(Task statement): Scan the material for the word "head" and return every matching line.

########################################

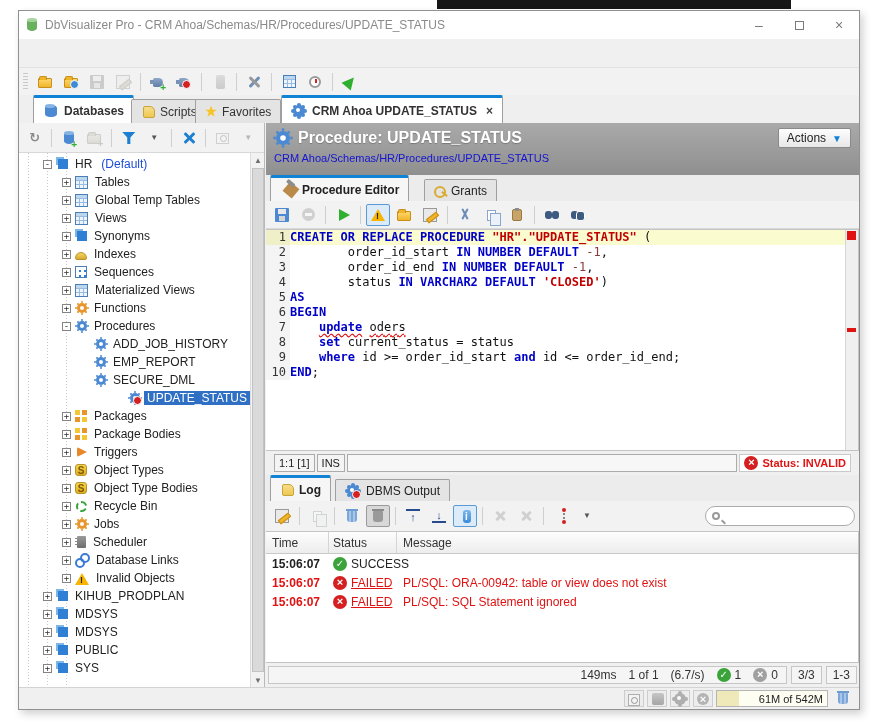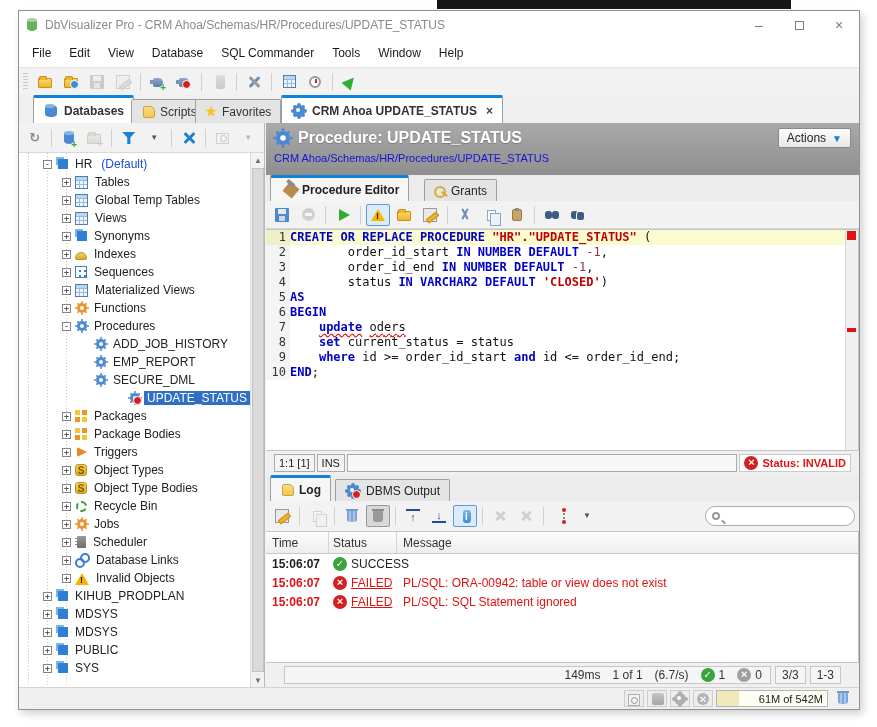--- a/index.html
+++ b/index.html
@@ -95,21 +95,21 @@
   .lc-time{width:63px;flex:none;padding-left:6px;font-weight:bold;}
   .lc-status{width:68px;flex:none;display:flex;align-items:center;gap:4px;padding-left:4px;}
   .lc-msg{flex:1;padding-left:6px;}
   .lrow.head .lc-time,.lrow.head .lc-msg{font-weight:normal;}
   .lrow.head .lc-time{border-right:1px solid #d5d5d5;height:100%;display:flex;align-items:center;}
   .lrow.head .lc-status{border-right:1px solid #d5d5d5;height:100%;}
   .lrow.err{color:#e01212;}
   .lrow.err .lc-time{color:#e01212;}
   .st-link{text-decoration:underline;}
   
-  .exec-row{position:absolute;left:0;top:540px;width:100%;height:24px;display:flex;align-items:center;gap:4px;padding:0 18px;background:#f0f0f0;}
+  .exec-row{position:absolute;left:0;top:540px;width:100%;height:24px;display:flex;align-items:center;gap:4px;padding:0 2px;background:#f0f0f0;}
   .exec-main{flex:1;height:18px;border:1px solid #c6c6c6;background:#f5f5f5;display:flex;align-items:center;justify-content:flex-end;gap:12px;padding:0 8px;color:#333;}
   .exec-pair{display:flex;align-items:center;gap:4px;}
   .exec-cell{border:1px solid #c6c6c6;background:#f5f5f5;height:18px;display:flex;align-items:center;padding:0 6px;color:#333;}
   
   .statusbar{position:absolute;left:0;bottom:0;width:100%;height:22px;background:#f0f0f0;border-top:1px solid #d3d3d3;display:flex;align-items:center;justify-content:flex-end;gap:3px;padding:0 4px;}
   .sbtn{width:20px;height:17px;border:1px solid #c2c2c2;background:#ececec;display:flex;align-items:center;justify-content:center;opacity:.75;}
   .mem{width:112px;height:17px;border:1px solid #b5b5b5;background:#fdfdf2;position:relative;display:flex;align-items:center;justify-content:flex-end;padding-right:4px;font-size:11px;color:#222;}
   .mem .fill{position:absolute;left:0;top:0;bottom:0;width:20%;background:#efe8b8;}
   .mem span{position:relative;}
   
@@ -270,30 +270,20 @@
       <span class="title-text">DbVisualizer Pro - CRM Ahoa/Schemas/HR/Procedures/UPDATE_STATUS</span>
       <div class="wctrls">
         <span class="wbtn">–</span>
         <span class="wbtn">
             <span class="sq"></span>
           </span>
         <span class="wbtn">×</span>
       </div>
     </div>
 
-    <div class="menubar" id="menubar">
-        <span class="menu-item">File</span>
-        <span class="menu-item">Edit</span>
-        <span class="menu-item">View</span>
-        <span class="menu-item">Database</span>
-        <span class="menu-item">SQL Commander</span>
-        <span class="menu-item">Tools</span>
-        <span class="menu-item">Window</span>
-        <span class="menu-item">Help</span>
-      </div>
     <div class="toolbar main-tb" id="main-toolbar">
         <span class="grip"></span>
         <span class="tbtn">
           <span class="ic i-folder"></span>
         </span>
         <span class="tbtn">
           <span class="ic i-folder badge-gear"></span>
         </span>
         <span class="tbtn dis">
           <span class="ic i-floppy"></span>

########################################

(The completed task):
   .lrow.head .lc-time,.lrow.head .lc-msg{font-weight:normal;}
   .lrow.head .lc-time{border-right:1px solid #d5d5d5;height:100%;display:flex;align-items:center;}
   .lrow.head .lc-status{border-right:1px solid #d5d5d5;height:100%;}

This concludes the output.